← back

about nerfdetector

You know when a model just feels off? Dumber than last week, slower to pick up context, more likely to botch a tool call?

nerfdetector crowdsources subjective model performance so you know when your model is actually nerfed.

Developers report how models are performing in real coding sessions. nerfdetector aggregates those reports into a live quality monitor for every major model.

Status

Each model’s score comes from two signals. Sentiment is the share of developer votes that say the model is working well. Telemetry is the average session health, computed from error rates and tool failure rates reported by the CLI agent. The final score weights sentiment at 70% and telemetry at 30%.

🟒 FINEβ‰₯65%
🟑 STRUGGLING40–65%
πŸ”΄ NERFED<40%

15-minute rolling window. Sparkline covers the last hour in 5-minute buckets.

The agent

npm i -g nerfdetector && nerfdetector init

The CLI installs a background hook in your coding agent that tracks which models you use and for how long.
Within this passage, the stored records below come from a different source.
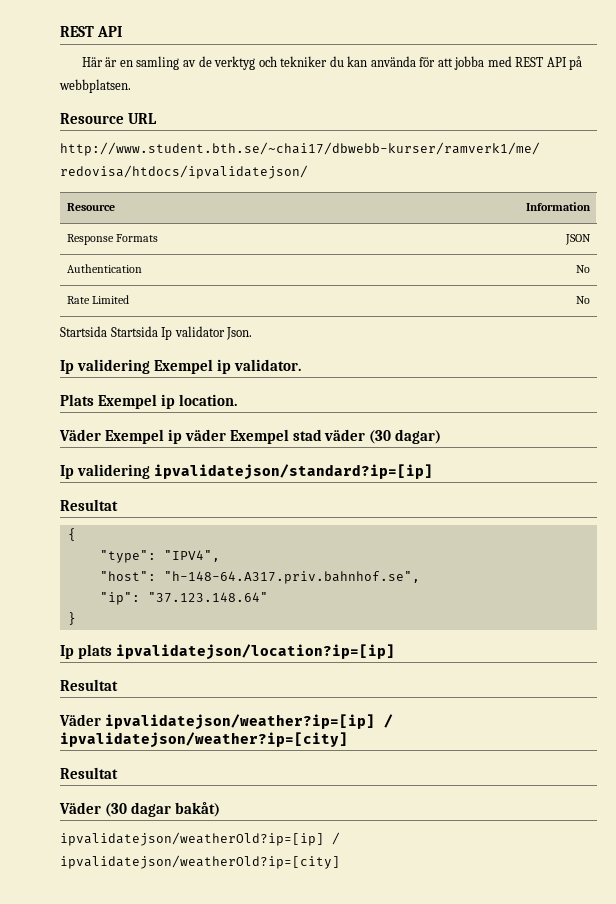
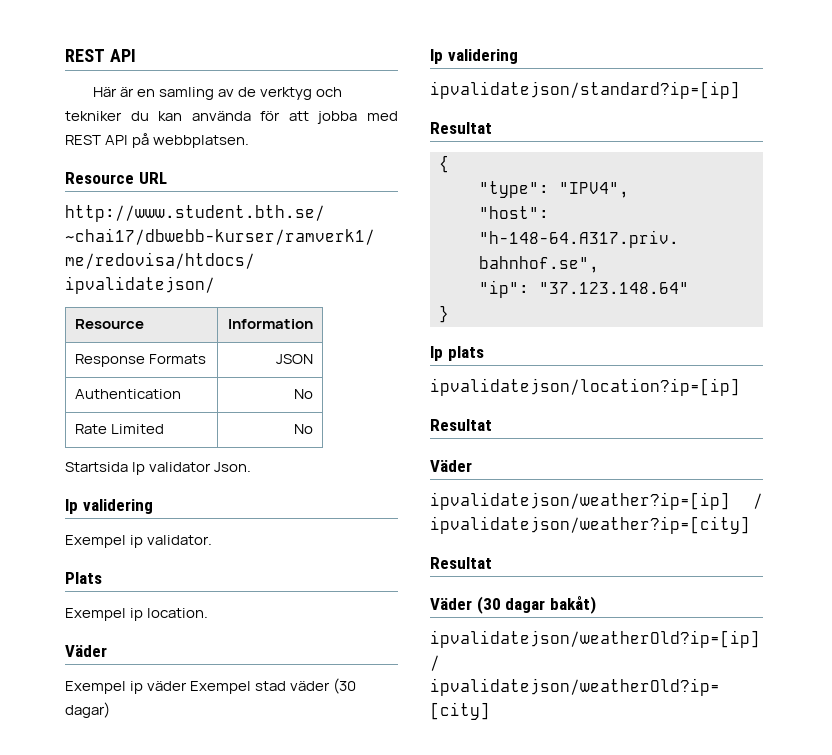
[110,326,158,337] Startsida -> (128, 467) none
(150, 366) none -> (153, 506) //
(94, 400) none -> (102, 578) //
(101, 435) none -> (107, 651) //
(150, 471) none -> (518, 56) //
(112, 651) none -> (484, 353) //
(101, 720) none -> (472, 466) //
When a session ends, it prompts you to vote if the session was fine or nerfed. If you used multiple models, the vote splits by time spent on each. If you skip the vote, the agent still reports session health as telemetry.

Privacy

The agent only sends metadata: which models you used, how many calls, how long they took, and whether they errored. None of your prompts, responses, code, or file paths ever leave your machine. There are no accounts or tracking. Run nerfdetector export to see exactly what gets stored locally.